Kousseri, une ville dynamique du Cameroun, le système éducatif est en pleine transformation, cherchant à s’adapter aux défis essentiels d’examiner comment les stratégies pédagogiques actuelles intègrent la dimension émotionnelle de l’apprentissage. Une telle analyse permettrait d’identifier les pratiques efficaces, de repérer les lacunes éventuelles et de proposer des approches innovantes pour optimiser l’expérience éducative des adolescents.

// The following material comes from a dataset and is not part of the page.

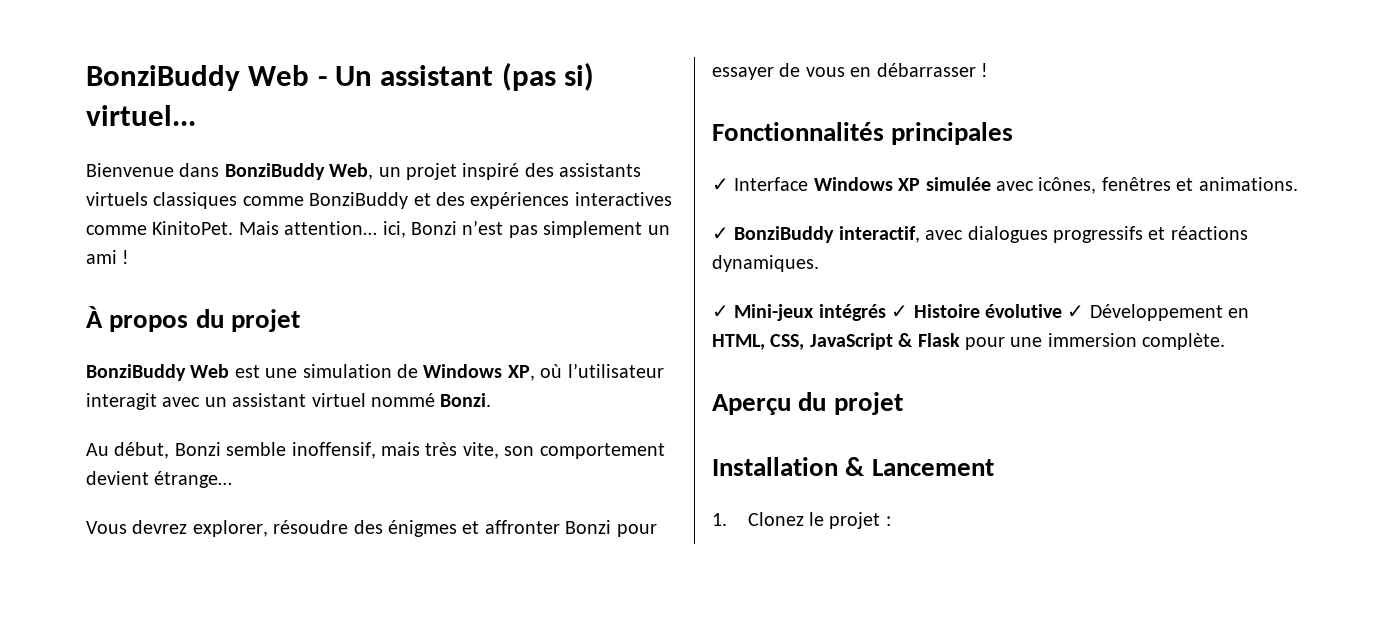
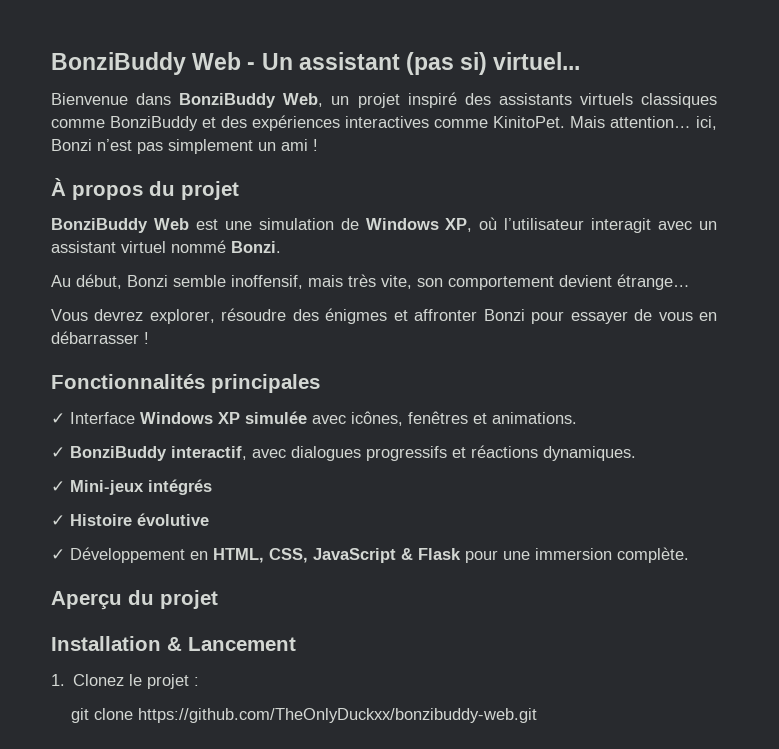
- ✓ Mini-jeux intégrés ✓ Histoire évolutive ✓ Développement en HTML, CSS, JavaScript & Flask pour une immersion complète.
+ ✓ Mini-jeux intégrés
+ ✓ Histoire évolutive
+ ✓ Développement en HTML, CSS, JavaScript & Flask pour une immersion complète.
+ git clone https://github.com/TheOnlyDuckxx/bonzibuddy-web.git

Cette étude s’inscrit dans cette démarche en explorant les liens entre les stratégies pédagogiques mises en œuvre à Kousseri et l’intégration des émotions dans l’apprentissage des adolescents. En adoptant une méthode mixte, combinant des approches quantitatives et qualitatives, l’objectif est de fournir une compréhension approfondie des pratiques actuelles, d’évaluer leur impact sur les élèves et de proposer des recommandations pour une pédagogie plus inclusive et émotionnellement intelligente notamment le développement des programmes de formation initiale et contenue axés sur la gestion des émotions, la mise en place des programmes visant à développer les compétences émotionnelles des apprenants.
Ainsi, cette recherche vise à contribuer à l’évolution du système éducatif de l’Afrique en mettant en lumière l’importance de considérer les émotions comme vecteur essentiel de l’apprentissage, et en offrant des perspectives pour une éducation plus harmonieuse et efficace. Il est souhaité que d’autres recherches à long terme puissent être menées pour évaluer l’impact durable des émotions sur la performance académique et le bien-être des élèves.